Well-known as an erudite Oxford Don, Newman is often thought of as a man of the head rather than the heart. A closer look at his life shows nothing could be further from the truth. Pope Francis points to a meditation of Newman, which includes the saint’s own ode to the Sacred Heart: “My God, my Saviour, I adore Thy Sacred Heart, for that heart is the seat and source of all Thy tenderest human affections for us sinners. It is the instrument and organ of Thy love. . . . It was on fire through zeal, that the glory of God might be manifested in and by us.”1 Although the former Anglican did not embrace this devotion until his Catholic conversion, the Sacred Heart he describes here represents his abiding belief and trust in the personal love of Christ for him.
Newman always believed that God spoke directly to the heart. This conviction in Christ’s personal love and communication to the heart of each person can be clearly seen in his dramatic conversion to Catholicism. When I visited Littlemore, Newman’s country retreat outside Oxford, with the IHE’s England pilgrimage, I was shocked to learn that Newman knew only a handful of Catholics prior to his conversion. A friend had converted the year before, and he had met several more on a brief trip to Rome years prior, but the future saint had few human examples to lead him on. Instead, Newman’s personal love for Christ led him to withdraw from his comfortable place in Oxford to Littlemore to diligently and zealously seek the truth about Christ’s church. Now Newman’s conversion may seem fait accompli, but at the time it was a radical renunciation of worldly respect, dependent on a traveling Passionist priest who did not even know Newman’s intention to convert until he arrived at Littlemore, soaked in rain, on October 9, 1845.

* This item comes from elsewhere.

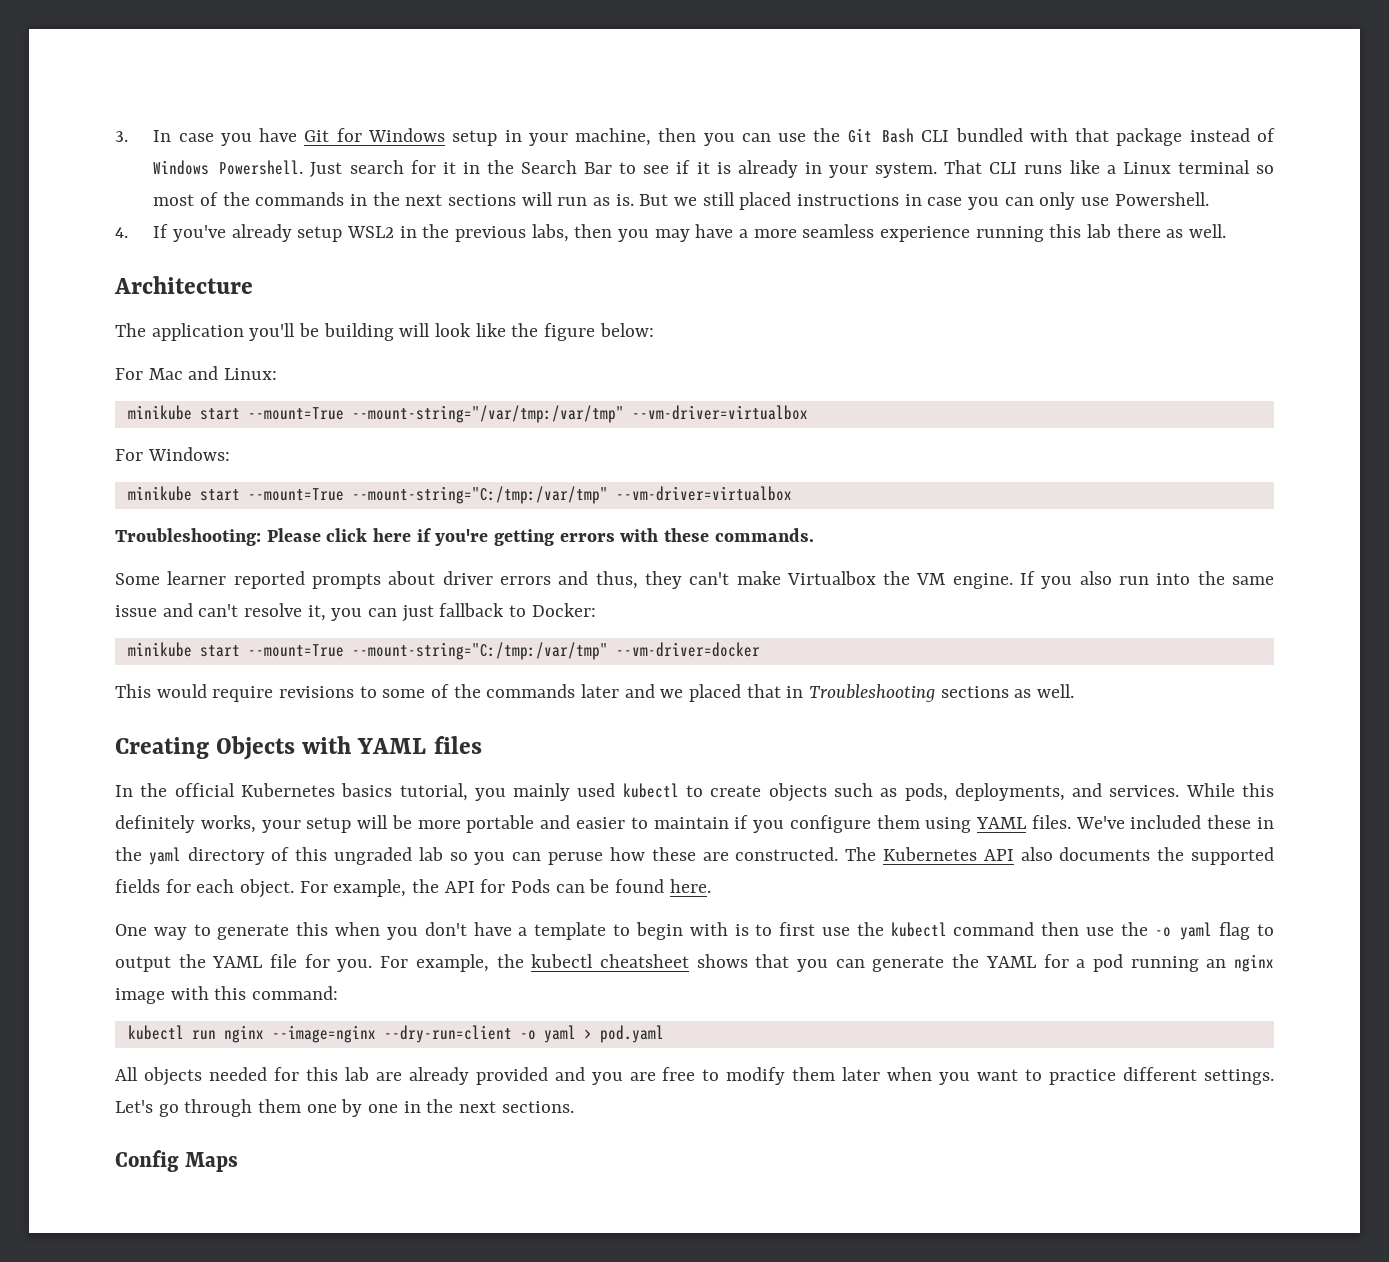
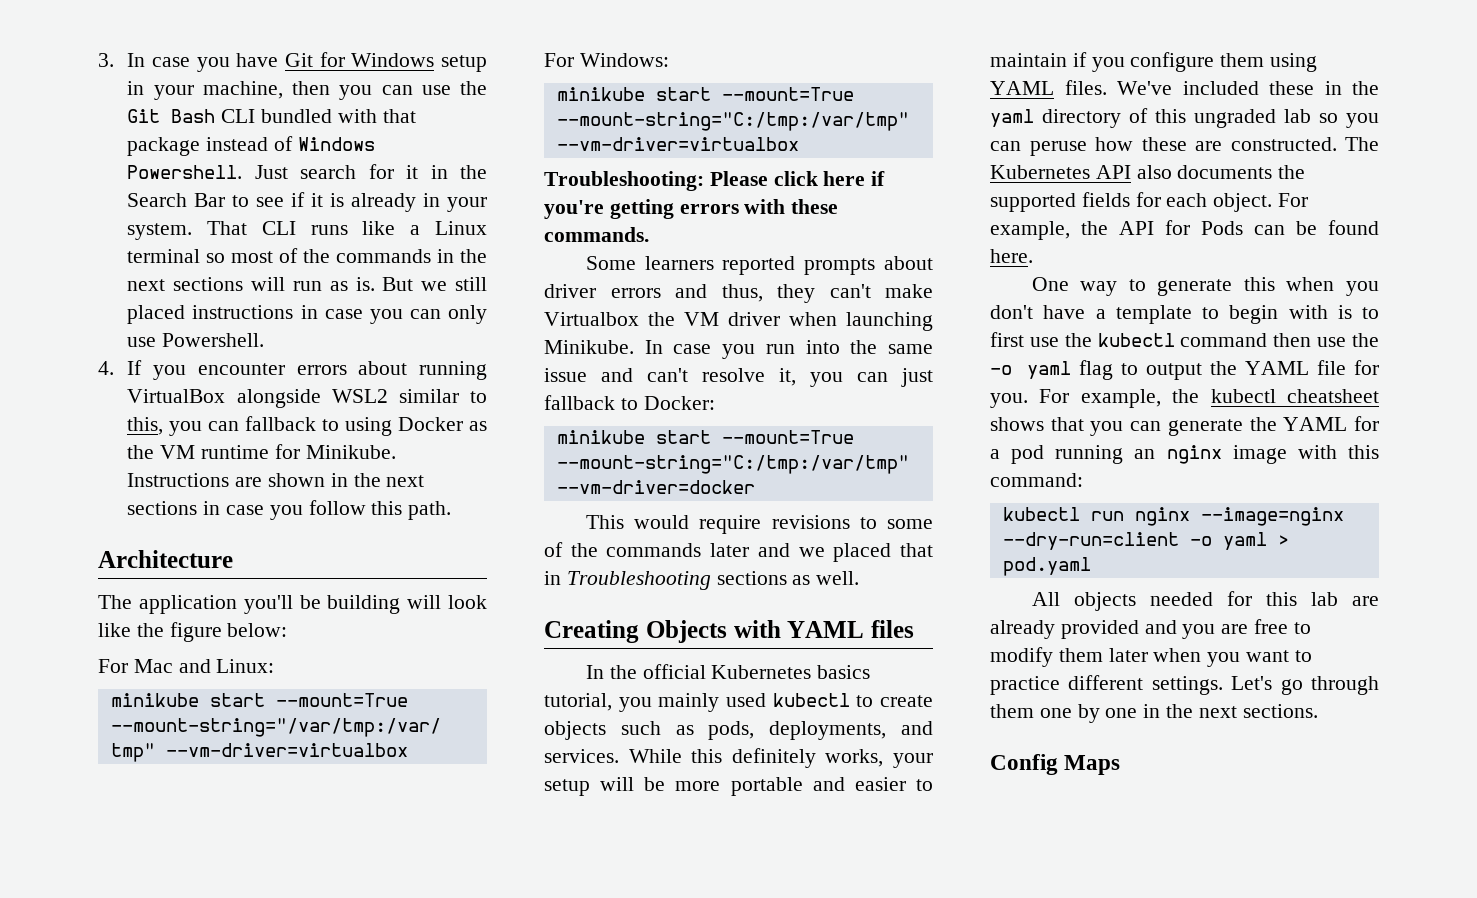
[172,224,1226,242] you've already setup WSL2 in the previous labs, then you may have a more seamless experience running this lab there as well. -> [153,361,487,380] [127,389,487,408] [127,416,488,436] [127,444,396,459] [127,473,425,487] [127,500,452,520] you encounter errors about running VirtualBox alongside WSL2 similar to this, you can fallback to using Docker as the VM runtime for Minikube. Instructions are shown in the next sections in case you follow this path.
[167,571,227,585] learner -> [644,256,714,270] learners
[952,571,1112,589] engine. If you also -> [728,312,933,331] [544,340,756,359] driver when launching Minikube. In case you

As a Catholic, Newman’s trust in this personal love of Christ led him through the many difficulties of founding the Oratory, serving his poor community in Birmingham, and founding schools and eventually a university. Later, as a cardinal, his motto and crest revealed this conviction. As his episcopal motto, he chose Cor ad cor loquitur (heart speaks to heart), a line from a letter of Saint Francis De Sales, one of the great devotees of the Sacred Heart. His crest, which he inherited from his father, included no fewer than four hearts. In Saint John Henry Newman, we find a glorious example of what we can do when we know eum qui dilexit nos (Rom 8:7).